**Exercise brief:**
Gather from the listing below each line that includes the word "margin", and copy it.

**Supplied data:**
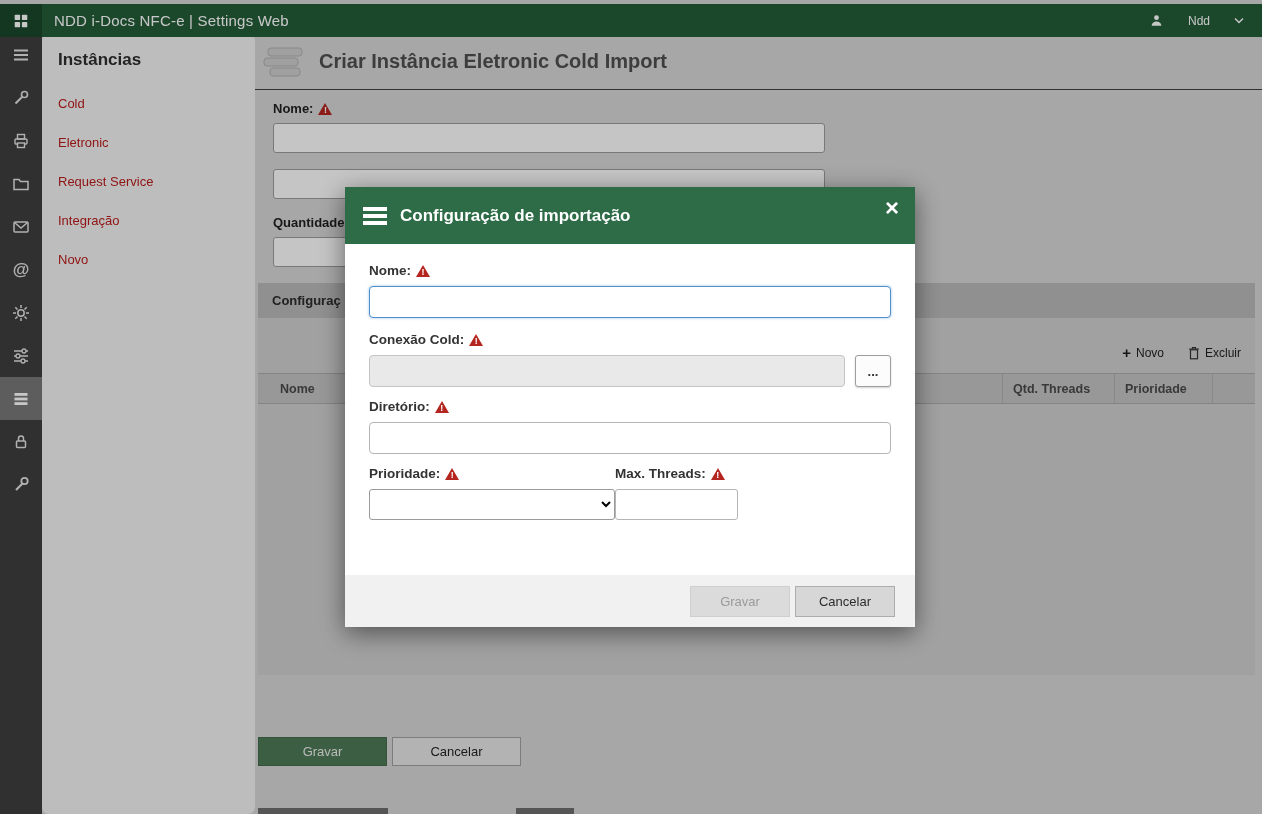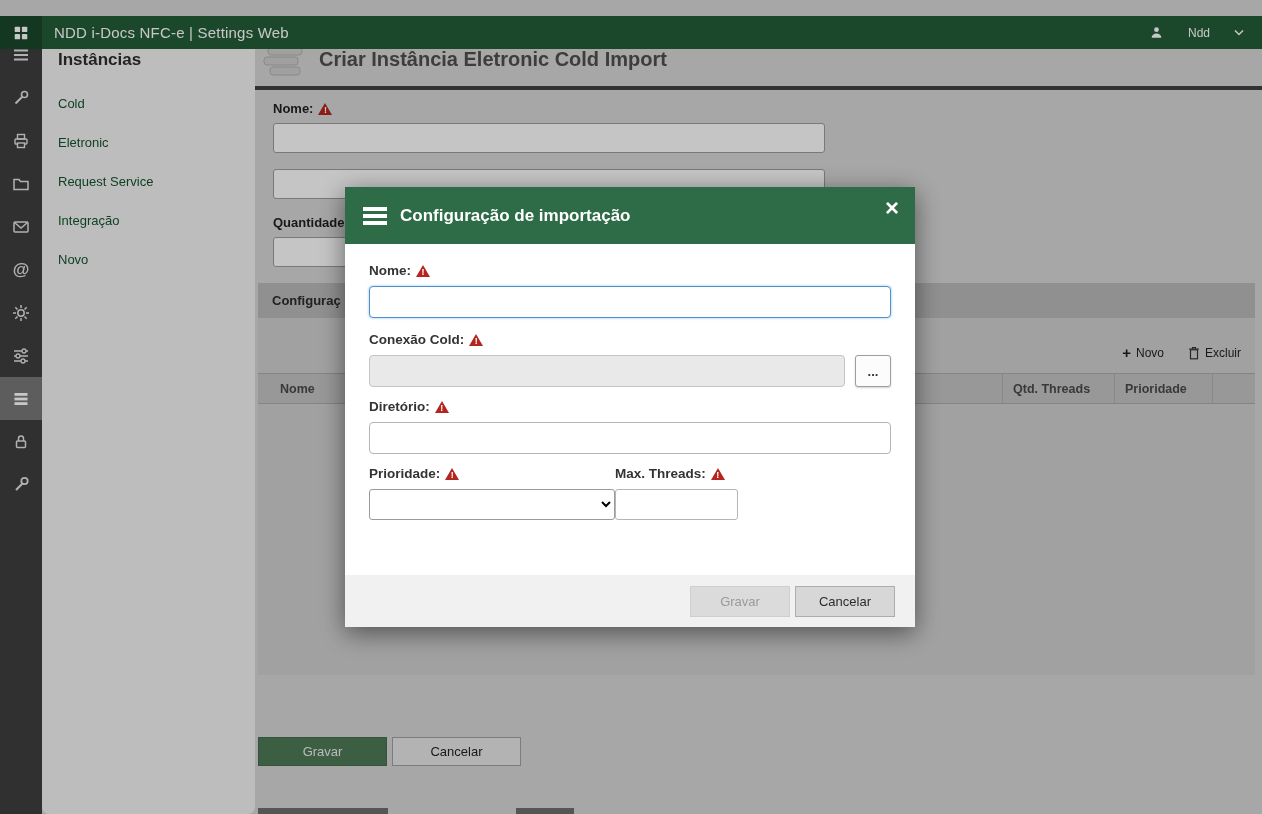--- a/index.html
+++ b/index.html
@@ -7,7 +7,7 @@
   body { font-family:"Liberation Sans", sans-serif; background:#D6D6D6; position:relative; }
 
   
-  .topbar { position:absolute; top:16px; left:0; right:0; height:33px; background:#235C38; display:flex; align-items:center; z-index:1; }
+  .topbar { position:absolute; top:4px; left:0; right:0; height:33px; background:#235C38; display:flex; align-items:center; z-index:1; }
   .logo-box { width:42px; height:33px; background:#1A472B; display:flex; align-items:center; justify-content:center; flex:none; }
   .topbar-title { color:#FFFFFF; font-size:15px; margin-left:12px; letter-spacing:.2px; white-space:nowrap; }
   .user-area { margin-left:auto; display:flex; align-items:center; gap:24px; padding-right:18px; color:#FFFFFF; font-size:12px; cursor:pointer; }

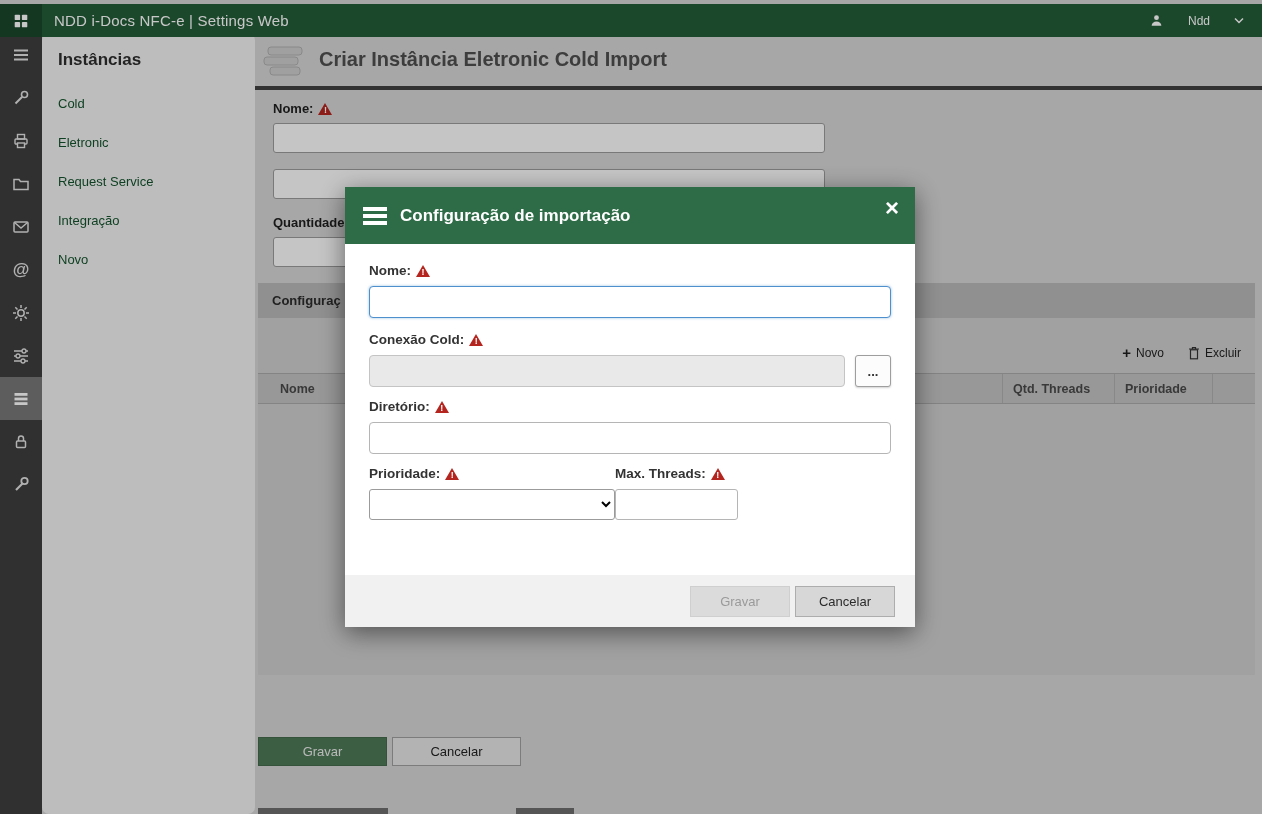--- a/index.html
+++ b/index.html
@@ -27,7 +27,7 @@
 
   
   .main { position:absolute; top:33px; left:255px; right:0; bottom:0; background:#D6D6D6; }
-  .page-header { height:57px; border-bottom:4px solid #404040; display:flex; align-items:center; padding-left:6px; }
+  .page-header { height:57px; border-bottom:1px solid #404040; display:flex; align-items:center; padding-left:6px; }
   .page-title { font-size:20px; font-weight:bold; color:#4F4F4F; margin-left:10px; }
   .content { padding:11px 7px 0 3px; position:relative; }
   .form-field { margin-left:15px; margin-bottom:16px; }

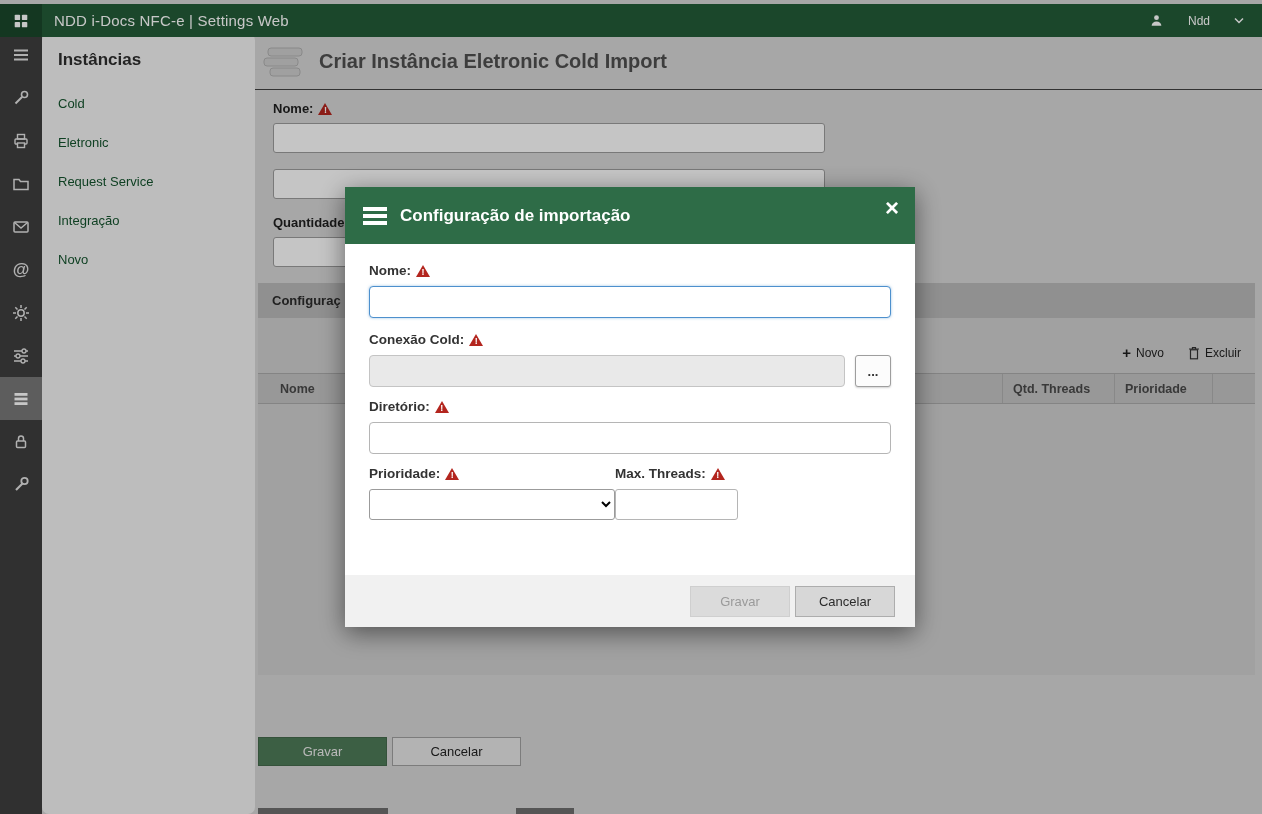--- a/index.html
+++ b/index.html
@@ -22,7 +22,7 @@
   
   .sidebar { position:absolute; top:33px; left:42px; width:213px; bottom:0; background:#F2F2F2;border-radius:7px; }
   .sidebar-title { font-size:17px; font-weight:bold; color:#2E2E2E; padding:17px 16px 14px; }
-  .sidebar-item { height:39px; display:flex; align-items:center; padding-left:16px; font-size:13px; color:#14532d; cursor:pointer; }
+  .sidebar-item { height:39px; display:flex; align-items:center; padding-left:16px; font-size:13px; color:#b91c1c; cursor:pointer; }
   .sidebar-item.selected { background:#D5D5D5; }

**Solution:**
   .topbar-title { color:#FFFFFF; font-size:15px; margin-left:12px; letter-spacing:.2px; white-space:nowrap; }
   .user-area { margin-left:auto; display:flex; align-items:center; gap:24px; padding-right:18px; color:#FFFFFF; font-size:12px; cursor:pointer; }
   .page-title { font-size:20px; font-weight:bold; color:#4F4F4F; margin-left:10px; }
   .form-field { margin-left:15px; margin-bottom:16px; }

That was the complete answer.